→ INSTRUCTIONS TO FOLLOW
Two lines in the listing below mark the span: one contains "2023-08-31: 1 -> none" and one contains "2023-09-17: none -> 1". Reproduce both of them and everything between, exactly.

→ PROVIDED DATA
-- Opening Marker --
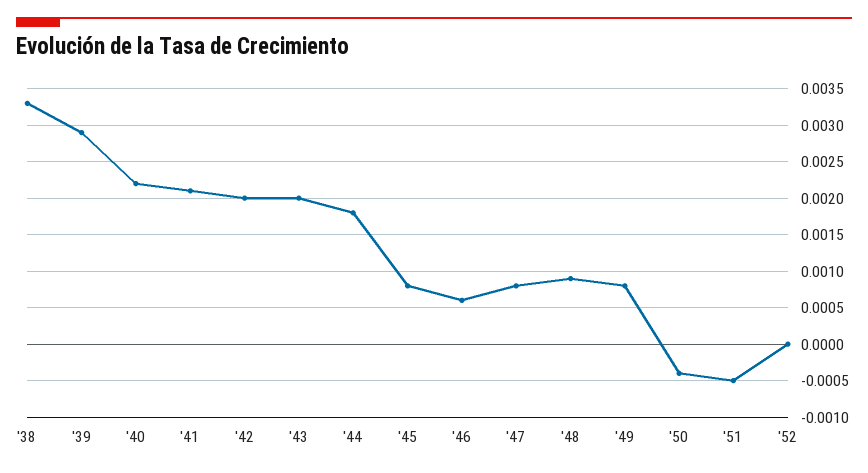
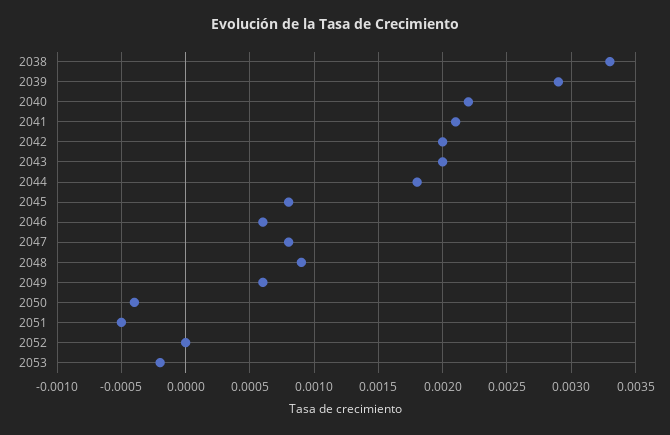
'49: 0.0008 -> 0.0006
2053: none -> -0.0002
-- Closing Marker --
-- Opening Marker --
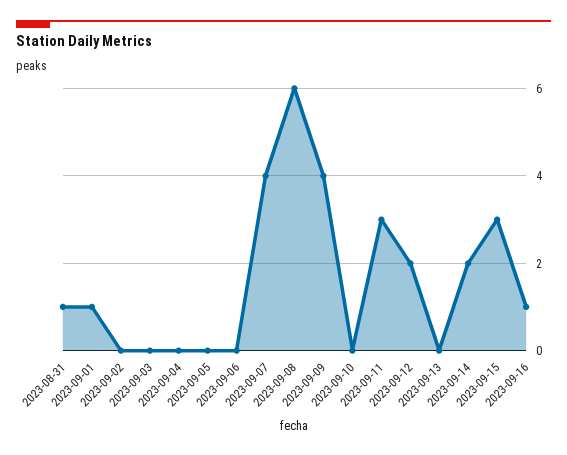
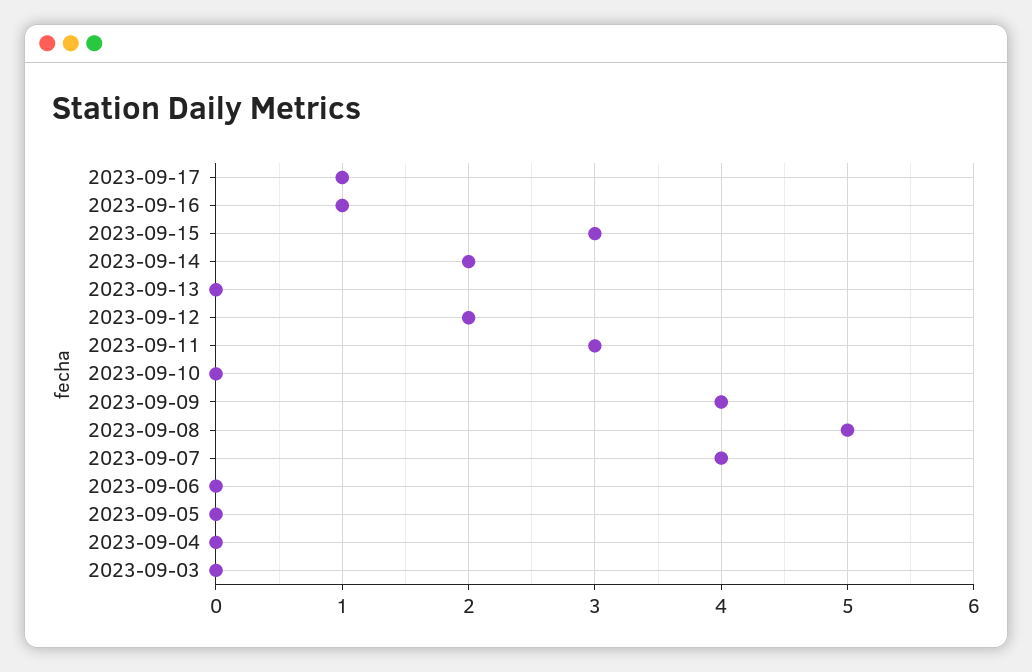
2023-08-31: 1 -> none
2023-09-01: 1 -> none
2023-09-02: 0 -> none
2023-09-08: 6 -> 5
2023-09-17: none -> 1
-- Closing Marker --
→ ANSWER SPACE
2023-08-31: 1 -> none
2023-09-01: 1 -> none
2023-09-02: 0 -> none
2023-09-08: 6 -> 5
2023-09-17: none -> 1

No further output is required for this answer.